1 Yılda 40 Bin Öğrenci Okuldan Atıldı
Hayat Boyu Eğitim ve Gelişim Derneği'nin (HEGEM), suç ve şiddet ile ilgili yaptığı araştırmanın sonuçlarına göre; 2009-2010 öğretim yılında disiplin ve devamsızlık nedeniyle 40 bin 383 çocuğun okulla ilişiği kesilmiş ve bunların bir kısmı da suça bulaşmış. Suça bulaşan çocukların çoğunun okulla ve ailesiyle sorunlar yaşadığı ortaya çıkmış.
Derneğin ulaştığı bir diğer önemli sonuç da okullarda rehber öğretmen eksikliği. Araştırma sonucuna göre Şırnak'ta bir rehber öğretmene 3 bin 240 öğrenci, Urfa'da 2 bin 934 öğrenci, Ağrı'da 2 bin 574 öğrenci, Batman'da bin 925 öğrenci, Muş'ta bin 905 öğrenci düşüyor. Bu sonuçlar durumun ne kadar vahim olduğunun göstergesi. Tunceli'de ise diğer illerimize nazaran daha iyimser bir tablo var. 443 öğrenciye bir rehber öğretmen düşüyor. Araştırma sonucuna göre, Türkiye genelini aynı orana getirmek için 36 bin rehber öğretmene ihtiyaç bulunuyor.

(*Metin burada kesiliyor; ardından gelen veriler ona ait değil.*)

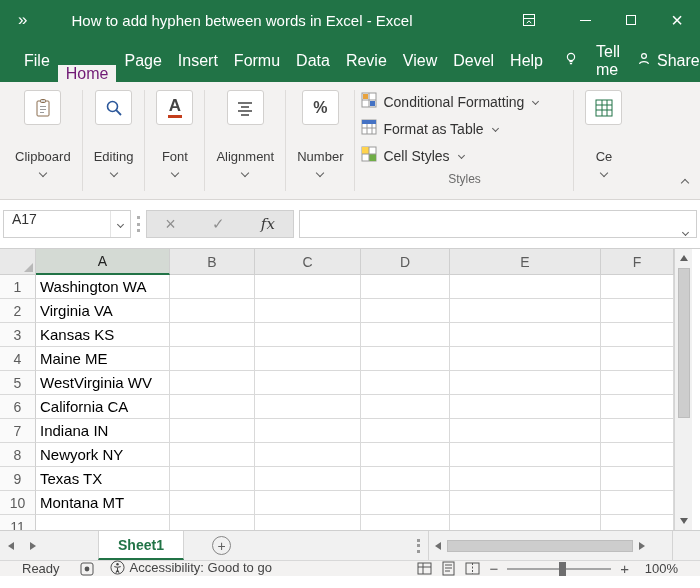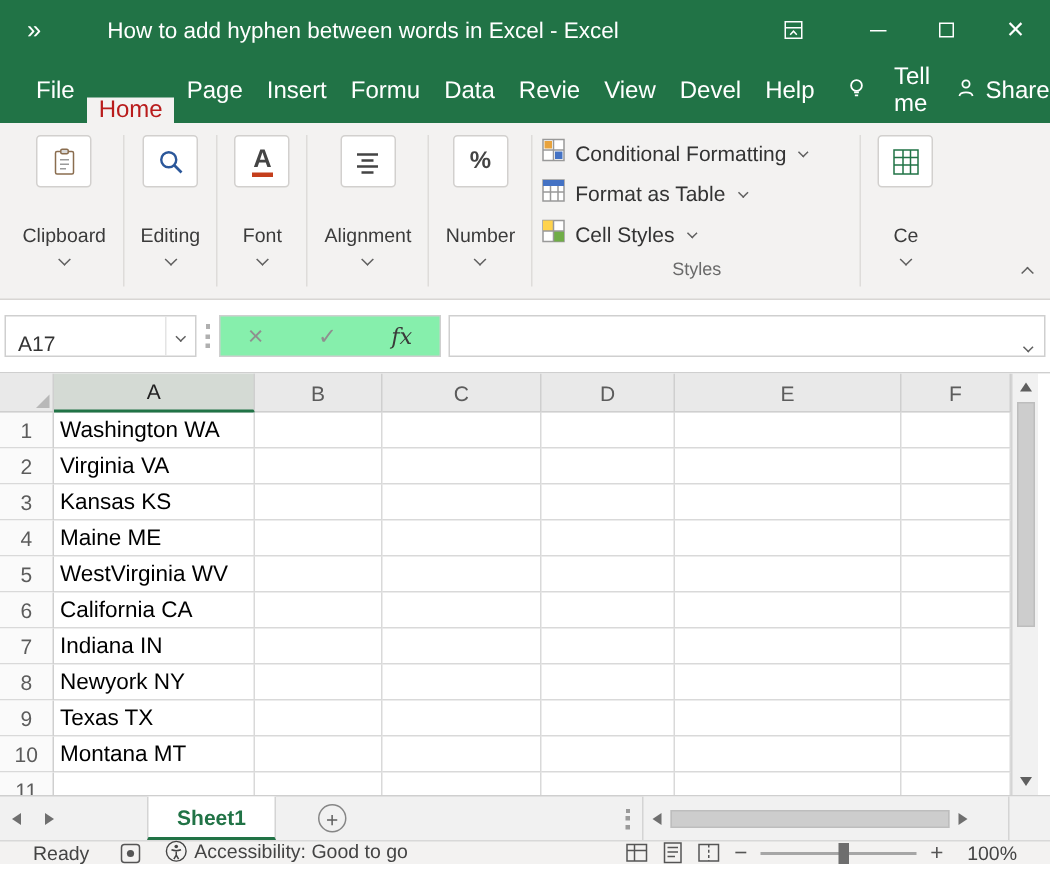--- a/index.html
+++ b/index.html
@@ -22,7 +22,7 @@
   .tabbar { height:42px; background:#217346; display:flex; align-items:center; color:#fff;
             font-size:16px; padding-left:16px; }
   .tab { padding:0 8px; display:flex; align-items:center; cursor:default; white-space:nowrap; }
-  .tab.selected { background:#f3f2f1; color:#b91c1c;margin-top:25px; }
+  .tab.selected { background:#f3f2f1; color:#701a75;margin-top:25px; }
   .tellme { display:flex; align-items:center; gap:17px; padding:0 8px; margin-left:4px; }
   .share { margin-left:auto; display:flex; align-items:center; gap:5px; padding:0 12px 0 8px; }
 

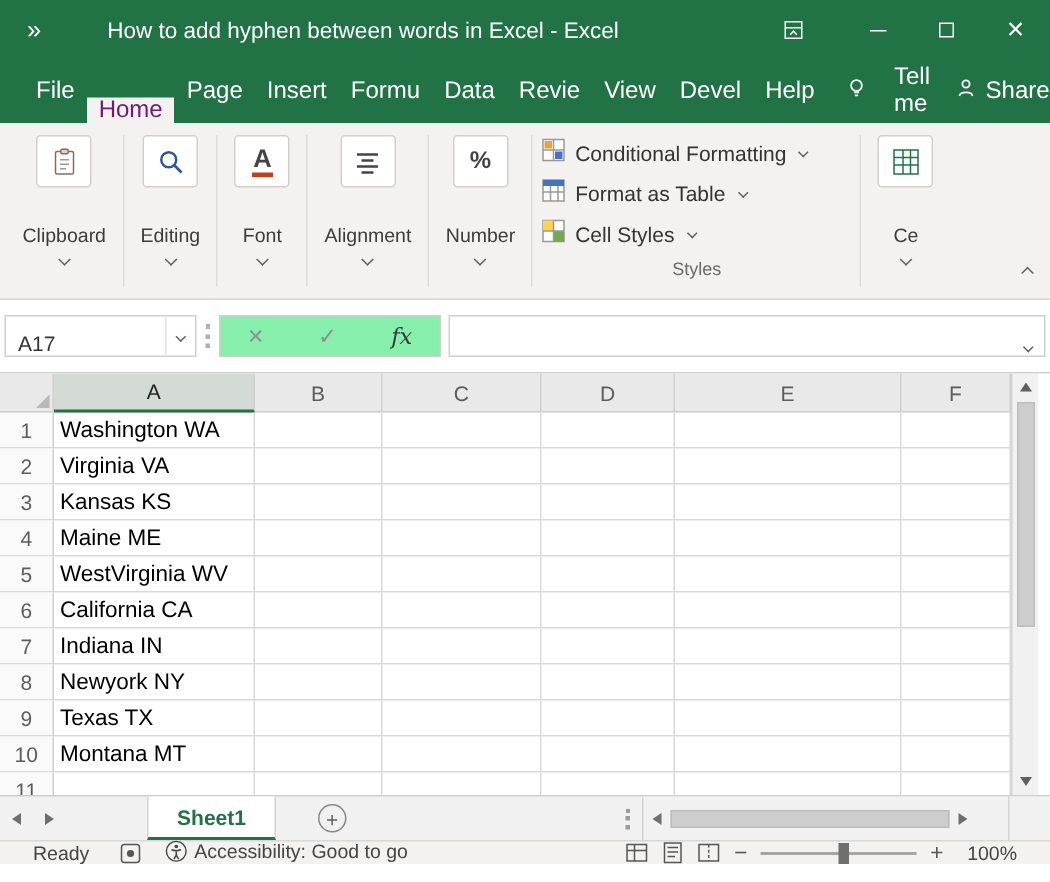--- a/index.html
+++ b/index.html
@@ -51,7 +51,7 @@
   
   .formulabar { height:48px; background:#fff; display:flex; align-items:center; padding:0 3px; }
   .namebox { width:128px; height:28px; border:1px solid #cfcfcf; background:#fff; display:flex;
-             align-items:flex-end; font-size:14px; color:#333; padding-left:8px; }
+             align-items:flex-start; font-size:14px; color:#333; padding-left:8px; }
   .nb-arrow { margin-left:auto; width:20px; height:100%; border-left:1px solid #e4e4e4;
               display:flex; align-items:center; justify-content:center; }
   .nb-arrow .chev { width:5px; height:5px; }

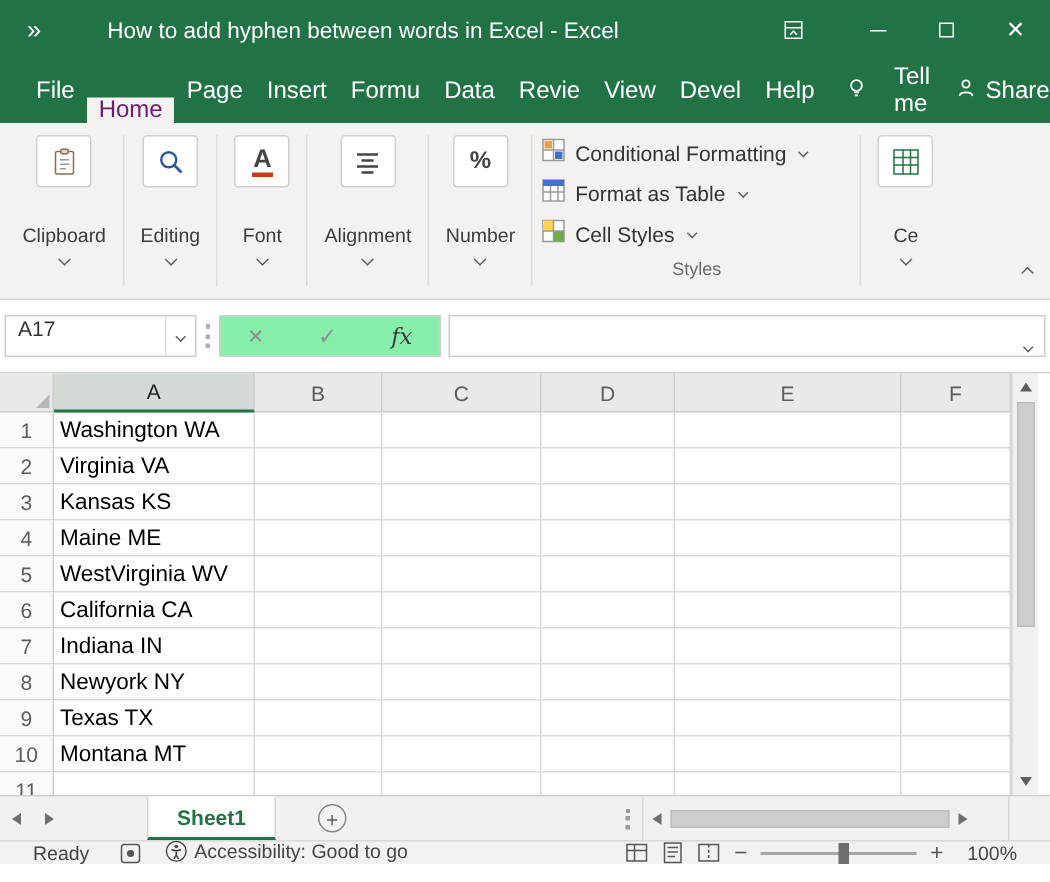--- a/index.html
+++ b/index.html
@@ -56,7 +56,7 @@
               display:flex; align-items:center; justify-content:center; }
   .nb-arrow .chev { width:5px; height:5px; }
   .fb-handle { height:16px; border-left:3px dotted #b0b0b0; margin:0 6px; }
-  .fb-buttons { height:28px; width:148px; border:1px solid #cfcfcf; background:#86efac; display:flex;
+  .fb-buttons { height:28px; width:148px; border:1px solid #cfcfcf; background:#e5e5e5; display:flex;
                 align-items:center; justify-content:space-around; color:#8f8f8f; }
   .fbx::before { content:"\00D7"; font-size:18px; }
   .fbcheck::before { content:"\2713"; font-size:15px; }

MEB, rehber öğretmenlik alanında, 24 bin öğretmene ihtiyaç olduğunu belirtmişti. Okullara rehber öğretmen olarak atanacakların mezun olması gereken bölümler "Rehberlik ve Psikolojik Danışmanlık, Eğitimde Psikolojik Hizmetler ve Psikoloji Bölümleri" olarak belirlenmiş. 2003-2004 öğretim yılında başka bölümlerden de mezun olup, rehber öğretmen atananlar mevcut. Bugün itibariyle bu bölümler dışında mezun olup rehber öğretmen olarak atanmak mümkün olmamasına rağmen, üniversitelerin Felsefe, Sosyoloji bölümlerinden mezun olanlara formasyon eğitimi alma olanağı sağlanıyor. Söz konusu formasyonu alanlar, MEB'in açmış olduğu rehberlik kursunu başarıyla tamamlayanların büyük bir kısmı işsiz. Küçük bir bölümü ise dershanelerde rehber öğretmenlik yapıyor. Diğer bir kısmı da MEB'e bağlı okullarda ücretli rehber öğretmen olarak çalışıyor.

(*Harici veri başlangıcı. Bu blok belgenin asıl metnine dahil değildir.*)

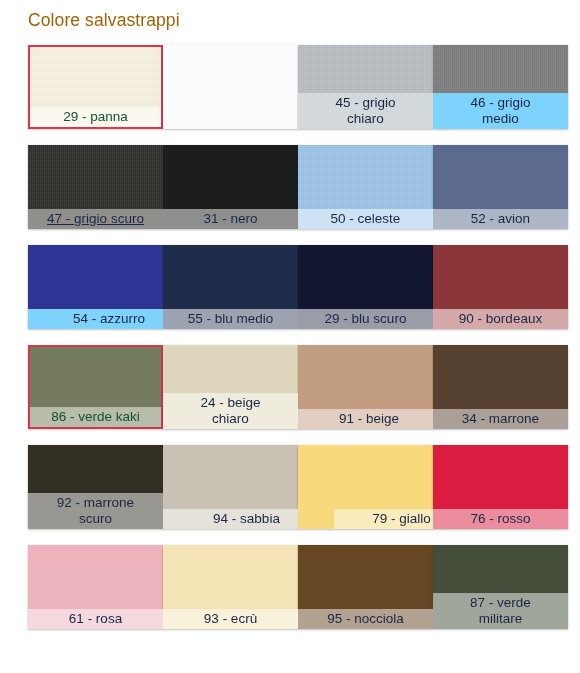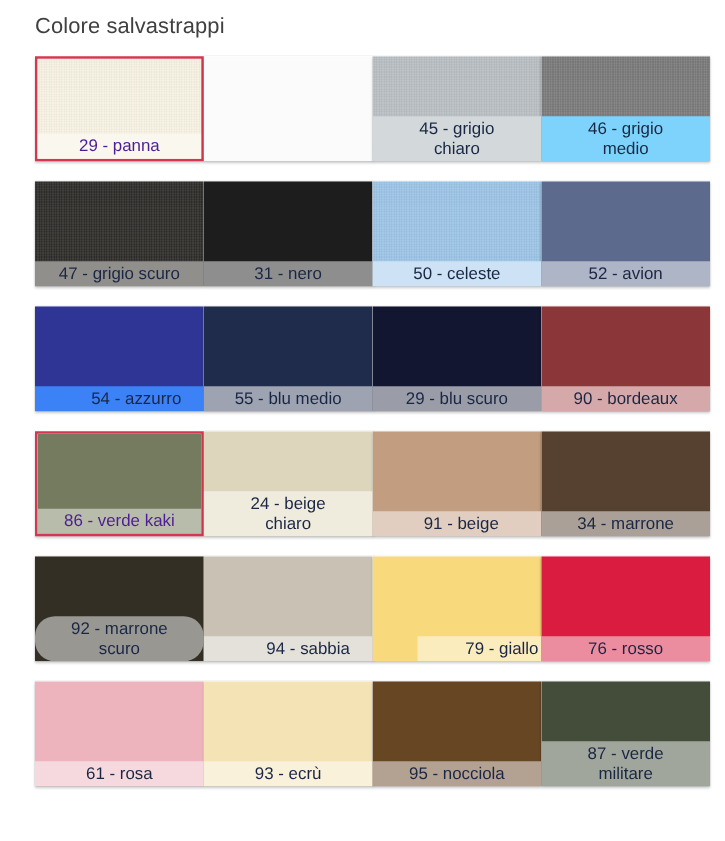--- a/index.html
+++ b/index.html
@@ -26,7 +26,7 @@
     left: 28px;
     top: 8px;
     font-size: 17.5px;
-    color: #404040;
+    color: #a16207;
     letter-spacing: 0.1px;
     line-height: 24px;
     white-space: nowrap;

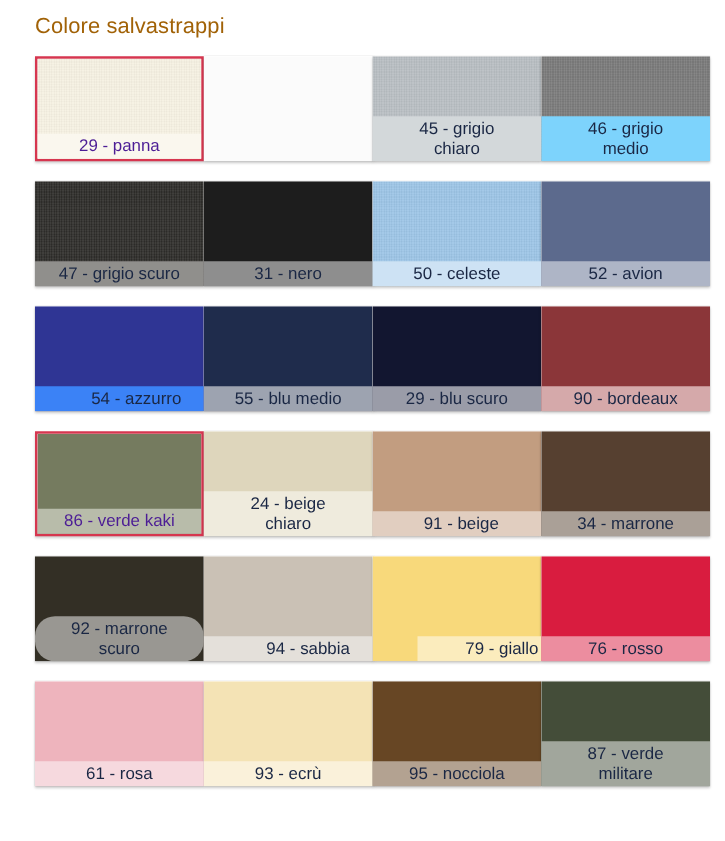--- a/index.html
+++ b/index.html
@@ -89,7 +89,7 @@
     word-break: normal;
   }
   .swatch.selected .swatch-label {
-    color: #4c1d95;
+    color: #14532d;
   }
 </style>
 </head>

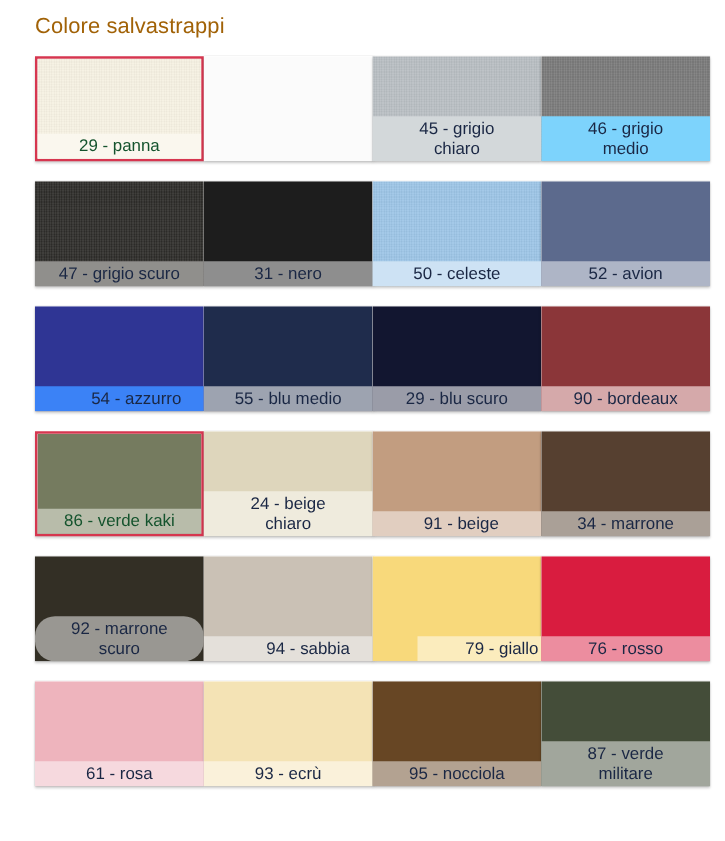--- a/index.html
+++ b/index.html
@@ -123,7 +123,7 @@
       <div class="swatch">
         <div class="swatch-fill" style="background: rgb(46, 45, 42);"></div>
         <div class="swatch-texture"></div>
-        <div class="swatch-label" style="background: rgb(144, 143, 140);">47 - grigio scuro</div>
+        <div class="swatch-label" style="background: rgb(144, 143, 140); text-decoration: underline;">47 - grigio scuro</div>
       </div>
       <div class="swatch">
         <div class="swatch-fill" style="background: rgb(29, 29, 29);"></div>

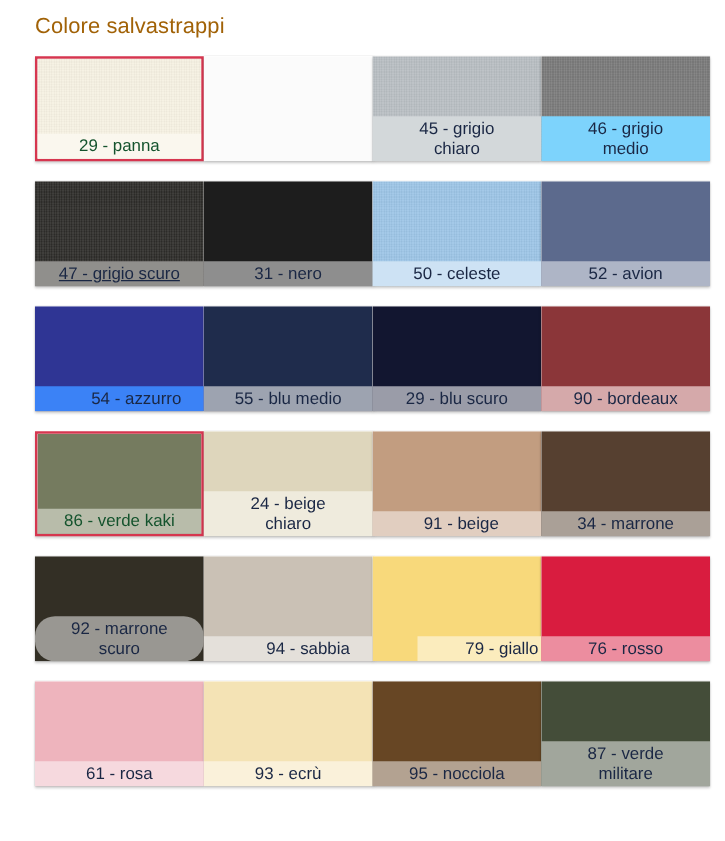--- a/index.html
+++ b/index.html
@@ -140,7 +140,7 @@
       </div>
       <div class="swatch">
         <div class="swatch-fill" style="background: rgb(47, 53, 148);"></div>
-        <div class="swatch-label" style="background: #3b82f6; padding-left: 31px;">54 - azzurro</div>
+        <div class="swatch-label" style="background: #7dd3fc; padding-left: 31px;">54 - azzurro</div>
       </div>
       <div class="swatch">
         <div class="swatch-fill" style="background: rgb(31, 44, 76);"></div>

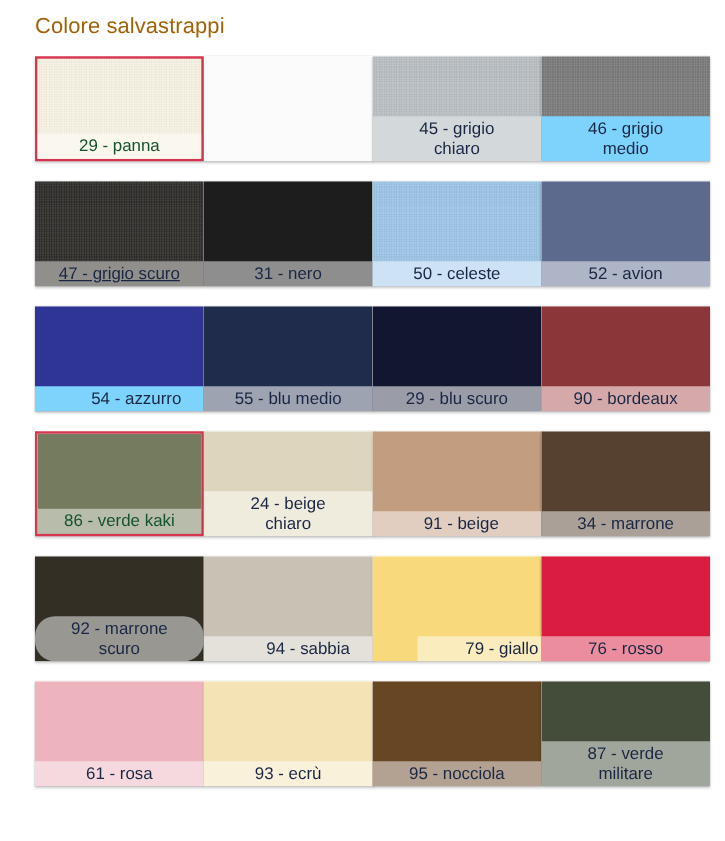--- a/index.html
+++ b/index.html
@@ -173,7 +173,7 @@
       </div>
       <div class="swatch">
         <div class="swatch-fill" style="background: rgb(51, 47, 37);"></div>
-        <div class="swatch-label" style="background: rgb(153, 151, 146); border-radius: 16px;">92 - marrone
+        <div class="swatch-label" style="background: rgb(153, 151, 146);">92 - marrone
 scuro</div>
       </div>
       <div class="swatch">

Önce PDR mezunları, ancak...
Tabii ki burada bir yanlış anlamaya da yol açmak istemiyorum. Rehberlik hizmetleri sadece 3-5 etkinlikle olacak bir şey değil. Rehberlik çalışmalarını yaparken psikolojiden ve psikolojik danışma ilkelerinden de faydalanmak gerekiyor. Sonuçta insanla çalışılıyor. Bireyleri anlama, tanıma, onların kendilerini tanımasını sağlama amacıyla rehberliğin yanında psikolojik danışma da kullanılmalı. Yalnızca rehberlik ile ulaşılması istenen hedefe ulaşılabilseydi, zaten bölümümün adı Psikolojik Danışmanlık ve Rehberlik (PDR) olmazdı. İkisinin bir bütün olduğunu kabul ediyorum.

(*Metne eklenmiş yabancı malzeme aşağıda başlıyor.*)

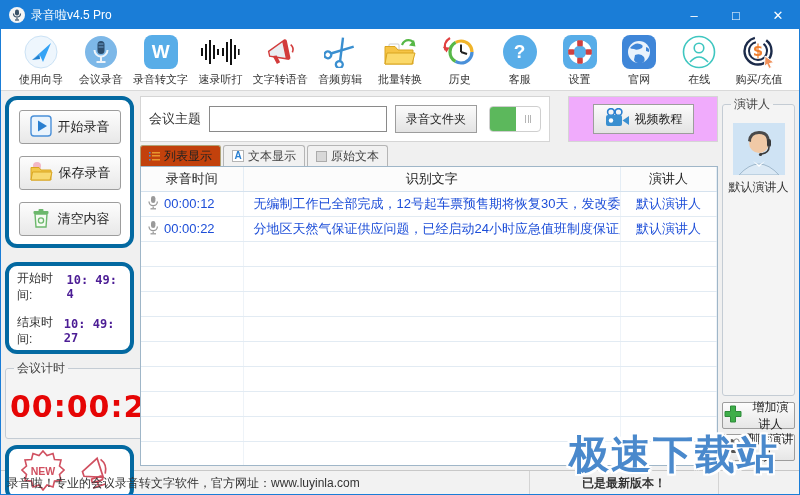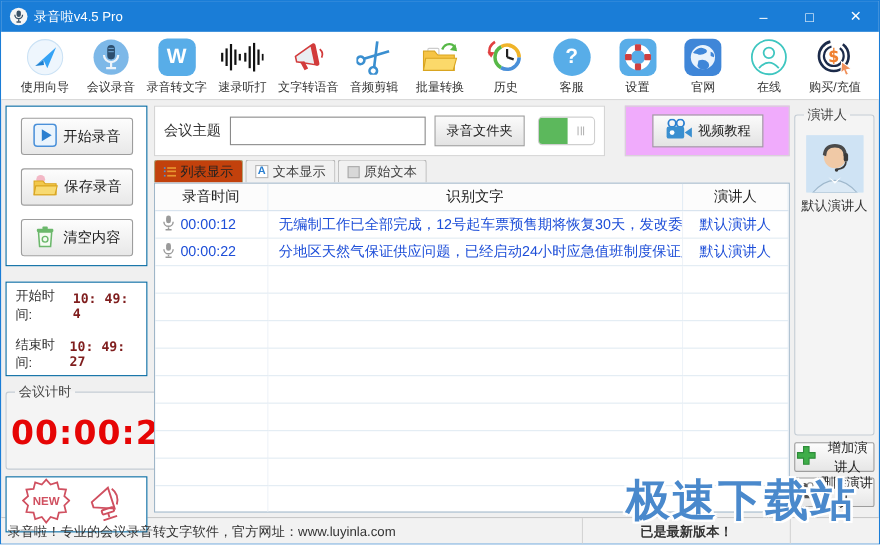--- a/index.html
+++ b/index.html
@@ -25,7 +25,7 @@
 
   
   .sidebar { width:137px; padding:5px 4px 4px 4px; display:flex; flex-direction:column; }
-  .side-panel { background:#fff; border:1px solid #0369a1; border-radius:0; }
+  .side-panel { background:#fff; border:4px solid #0369a1; border-radius:12px; }
   .btn-panel { padding:10px 0 8px 0; display:flex; flex-direction:column; align-items:center; gap:12px; margin-bottom:14px; }
   .side-btn { width:102px; height:34px; border:1px solid #9d9d9d; border-radius:3px; background:linear-gradient(#fdfdfd,#e8e8e8); display:flex; align-items:center; justify-content:center; gap:6px; font-size:13px; color:#222; }
   .times-panel { padding:0 6px; margin-bottom:6px; }

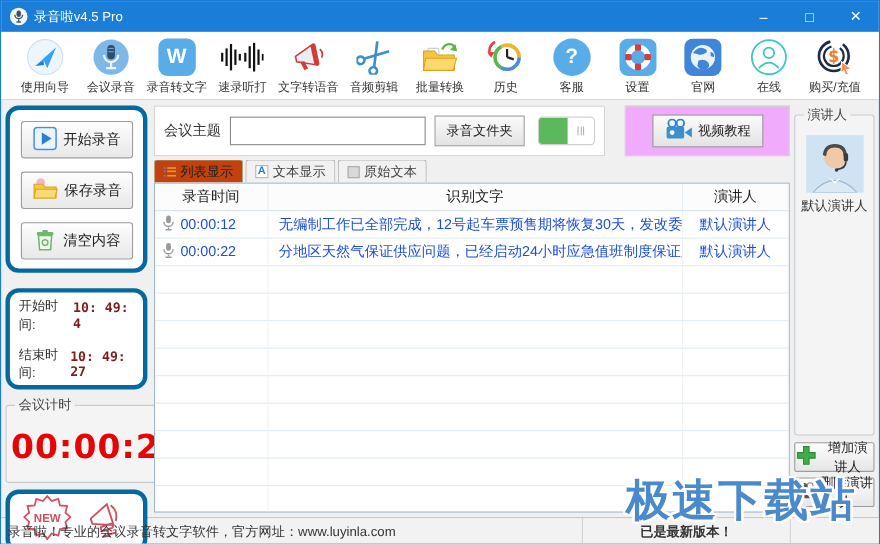--- a/index.html
+++ b/index.html
@@ -31,7 +31,7 @@
   .times-panel { padding:0 6px; margin-bottom:6px; }
   .time-row { display:flex; align-items:center; font-size:12px; margin:4px 0 10px 2px; }
   .time-label { color:#333; }
-  .time-val { color:#7f1d1d; font-family:"DejaVu Sans Mono",monospace; font-weight:bold; margin-left:4px; font-size:12px; }
+  .time-val { color:#4c1d95; font-family:"DejaVu Sans Mono",monospace; font-weight:bold; margin-left:4px; font-size:12px; }
   fieldset.grp { border:1px solid #c4ccd4; border-radius:3px; background:#f4f4f4; padding:4px; }
   fieldset.grp legend { font-size:12px; color:#444; padding:0 3px; margin-left:4px; }
   .timer-box { margin-bottom:6px; }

Ancak, okullarımızda mevcut rehber öğretmen ihtiyacı Rehberlik ve Psikolojik Danışmanlık bölümü mezunlarınca karşılanamıyor. Bence bu açık, bölümün formasyonu almış veya MEB'in rehberlik kursunu tamamlamış Felsefe- Felsefe Öğretmenliği ve Sosyoloji mezunları ile karşılanabilir. Bu bölümlerden mezun olanların tamamının rehber öğretmen olarak atanması dahi, mevcut rehber öğretmen açığını kapatamıyor. Atamalar yapıldıktan sonra, MEB'in sürekli hizmetiçi eğitimleriyle, bu bölümlerin mezunları rehberlik alanında daha kapsamlı hale getirilebilir. Gönlümden geçen, bu alanda yalnızca Rehberlik ve Psikolojik Danışmanlık bölümü mezunlarının çalışması. Ne yazık ki sayıları yetmiyor.